Like many biopics about writers, Mary Shelley seeks to find the person behind the monster, lingering on Mary's moments of trauma, grief, and loneliness. But we rarely ever see Mary put pen to paper. Instead, the film tediously homes in on Mary's victimhood, at the hands of Percy, his hedonistic literary friends, or Mary herself. At points, Mary Shelley feels more like a cautionary morality tale than a tribute to one of the greatest Gothic writers in history. I found myself counting down the hours until we got to see that famous scene in Geneva, where Mary would come into her brilliance and hatch the earth-shattering novel that was Frankenstein.

But the little dramatic payoff we get in Mary's becoming as a writer gets derailed by yet another lurid twist in the endless love triangles of the film. I don't know how Mary Shelley did it, but it made hedonism seem boring. It may have to do with the pedestrian storytelling or with the fractured editing — certain pivotal moments in Mary's life happen offscreen, raising the dramatic tension of a incoming punch or steamy sex scene only to cut away to a serene shot of the moon.

Even as the editing is very generous, Mary Shelley still feels meandering. There's no hint of the vibrant bohemian lives that Mary and her friends lived — except to portray them in a grimly patronizing way — nor of the Gothic stylings that inspired Mary's writing. The only nod the film makes to Mary's morbid curiosities is in Mary and Percy's graveyard meetings — and no, sadly, Mary does not lose her virginity on her mother's grave as urban myth dictates.

But the few flickers of life in this husk of a movie are the multifaceted performances given by Fanning and Dillane. Fanning offers a solid emotional anchor for the film, though she does sometimes struggle to balance the more overwrought melodrama required of a period piece with the piercing stoicism she has fostered in her indie film career. But Dillane is a standout, offering a somber portrait of an indebted father at the end of his rope, while still managing to offer hints of wisdom and dry humor. Booth also lives up to the task as Fanning's romantic partner and the source of her later misery. His doll-like good looks serve him well as the morally reprehensible Percy.

The rest of the supporting characters are a mixed bag, however. Bel Powley does her best with the infuriating Claire Clairmont, Mary's step-sister and the black sheep of their little literary group. While her hysterics could sometimes grate, Claire offered enough complexities to keep things interesting. But Tom Sturridge's choice to play Lord Byron as an eyeliner-wearing coked out '70s rock star is baffling, to say the least. He and Joanne Froggatt's antagonistic Mary Jane Clairmont often felt like outright villains plucked out of a Jane Austen novel.

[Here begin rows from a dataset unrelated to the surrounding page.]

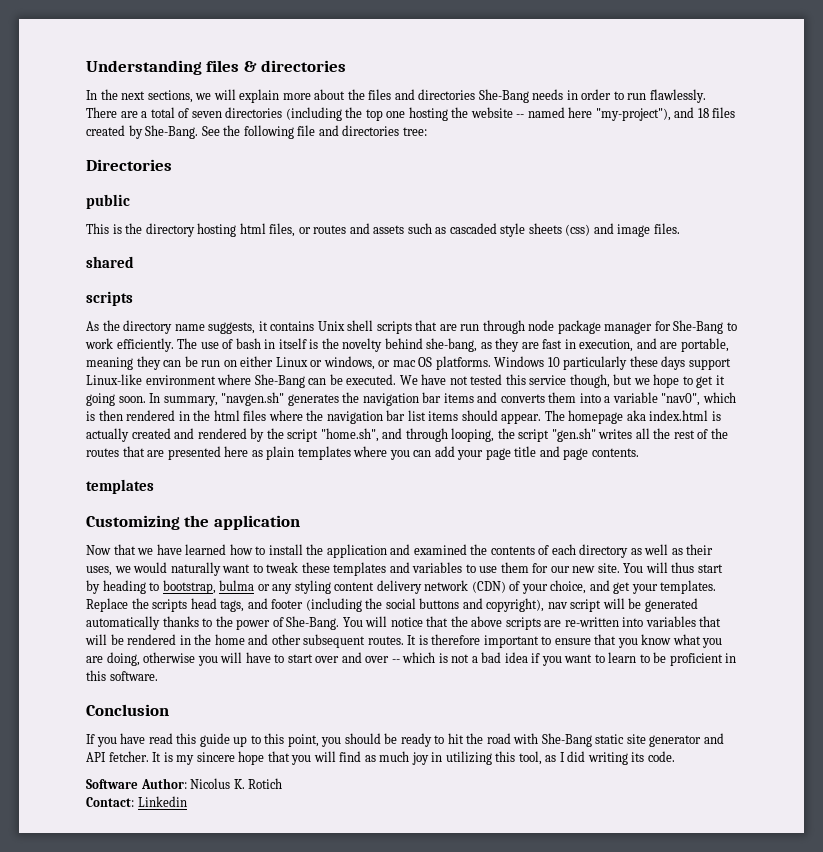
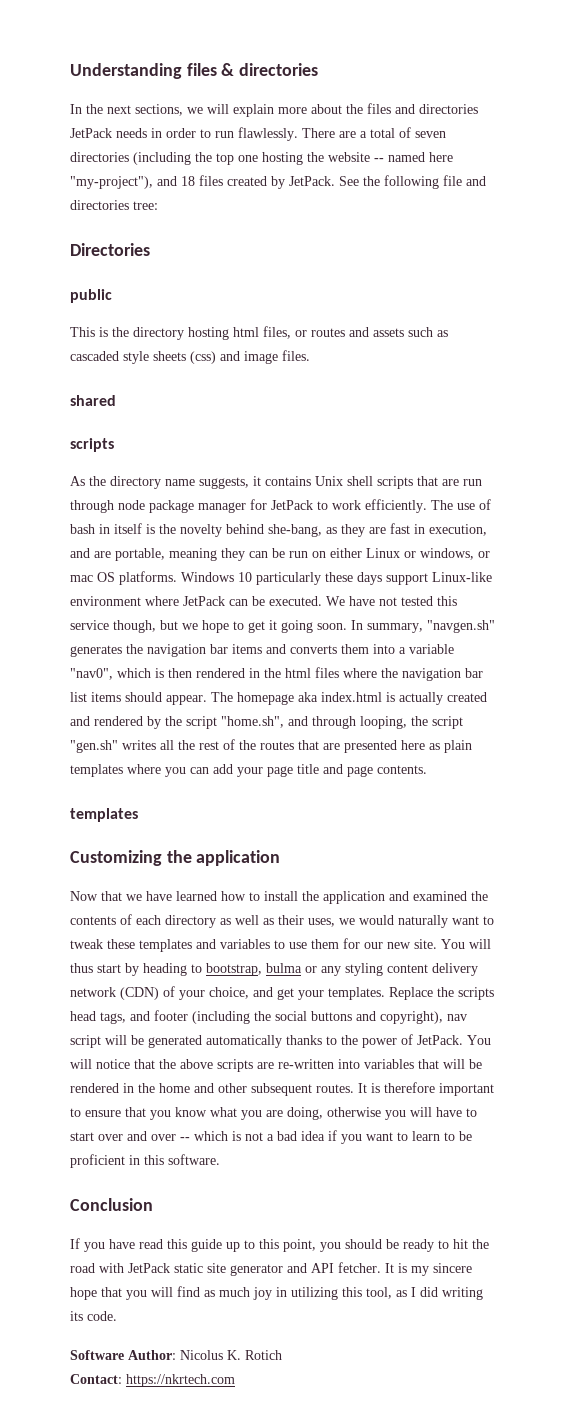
[478,89,529,103] She-Bang -> [70,128,112,138] JetPack
[145,125,199,139] She-Bang. -> [289,176,335,186] JetPack.
[673,320,724,334] She-Bang -> [271,500,313,510] JetPack
[254,374,305,388] She-Bang -> [183,596,225,606] JetPack
[286,616,340,630] She-Bang. -> [417,1035,463,1045] JetPack.
[541,733,592,747] She-Bang -> [128,1263,170,1273] JetPack
[137,796,187,807] Linkedin -> [126,1374,235,1387] https://nkrtech.com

Mary Shelley takes plenty of creative license with the stories of Mary and her cadre of literary friends, picking and choosing the aspects of their lives that offer the most dramatic weight. Unfortunately, those aspects are the most dull, woebegone parts of their lives.

How tragic Mary Shelley's life must have been to produce such a grotesque, morbid work as Frankenstein, the movie seems to say. How we must feel for her. But the only tragic thing about Mary Shelley is how little we feel for these pale imitations of the truly remarkable real-life writers.